Activity. Collect each line of the records containing the string "株式会社アカシカ".

Input material.
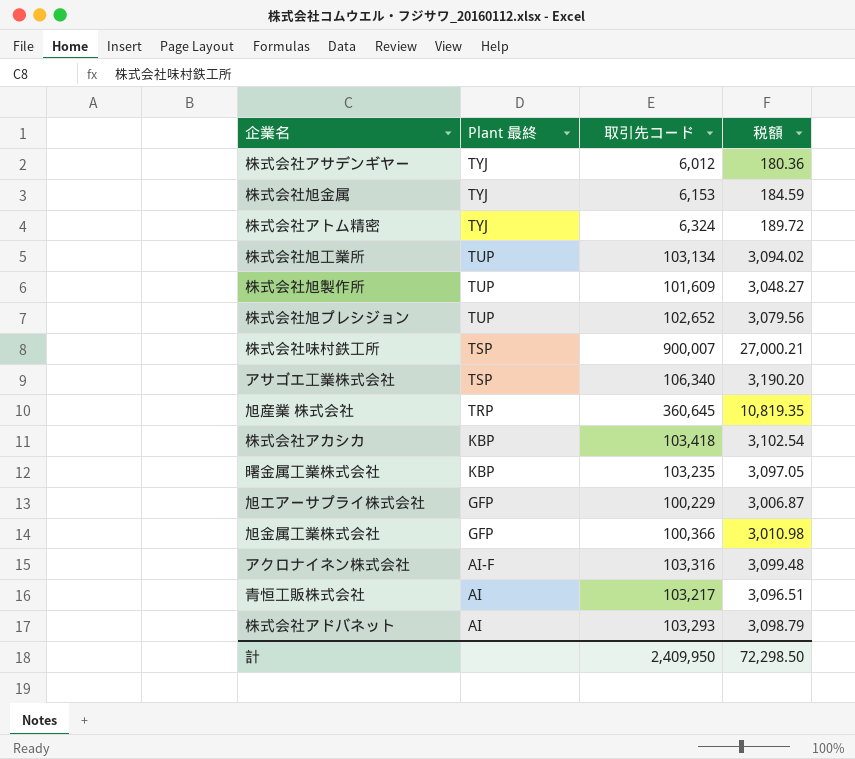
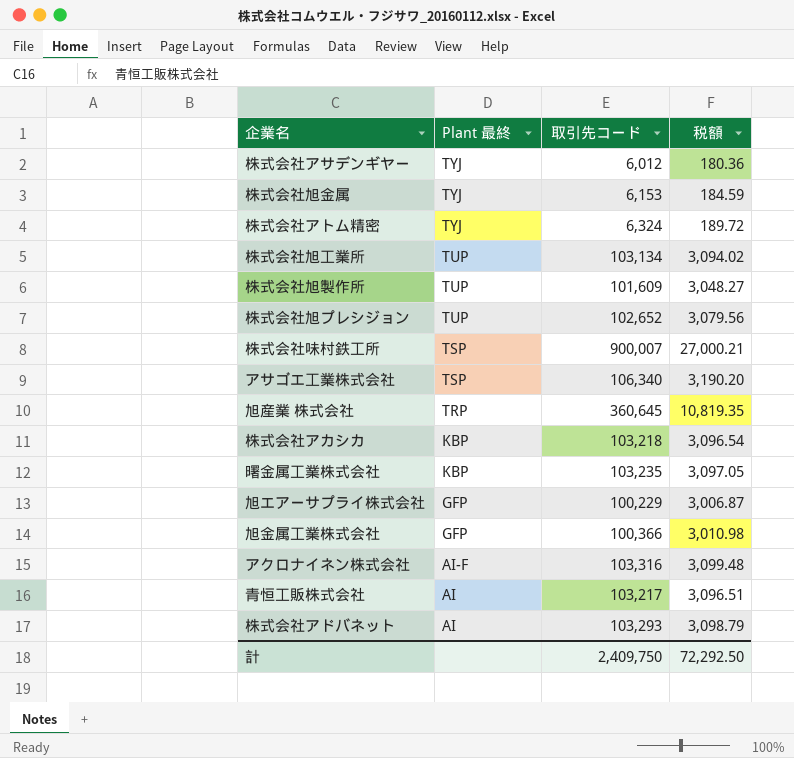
株式会社アカシカ | 取引先コード: 103,418 -> 103,218
株式会社アカシカ | 税額: 3,102.54 -> 3,096.54
計 | 取引先コード: 2,409,950 -> 2,409,750
計 | 税額: 72,298.50 -> 72,292.50

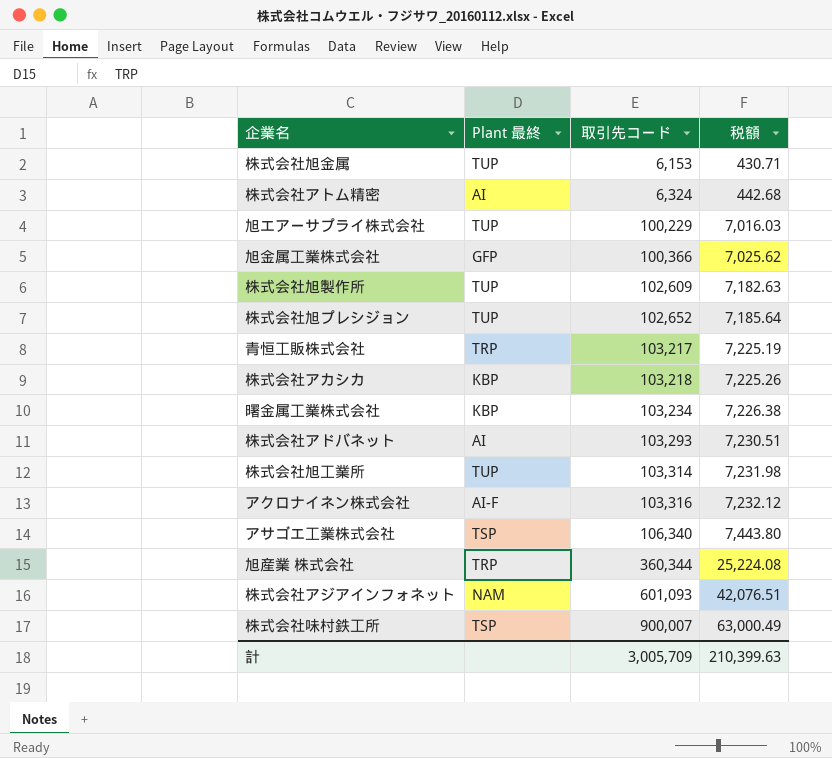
row order: Plant 最終 descending -> 取引先コード ascending
column 税額 | formula: [取引先コード] * 0.03 -> [取引先コード] * 0.07
row 株式会社アサデンギヤー: TYJ | 6,012 | 180.36 -> none
株式会社旭金属 | Plant 最終: TYJ -> TUP
株式会社アトム精密 | Plant 最終: TYJ -> AI
旭エアーサプライ株式会社 | Plant 最終: GFP -> TUP
株式会社旭製作所 | 取引先コード: 101,609 -> 102,609
青恒工販株式会社 | Plant 最終: AI -> TRP
曙金属工業株式会社 | 取引先コード: 103,235 -> 103,234
株式会社旭工業所 | 取引先コード: 103,134 -> 103,314
旭産業 株式会社 | 取引先コード: 360,645 -> 360,344
row 株式会社アジアインフォネット: none -> NAM | 601,093 | 42,076.51
計 | 取引先コード: 2,409,750 -> 3,005,709
計 | 税額: 72,292.50 -> 210,399.63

Your solution.
株式会社アカシカ | 取引先コード: 103,418 -> 103,218
株式会社アカシカ | 税額: 3,102.54 -> 3,096.54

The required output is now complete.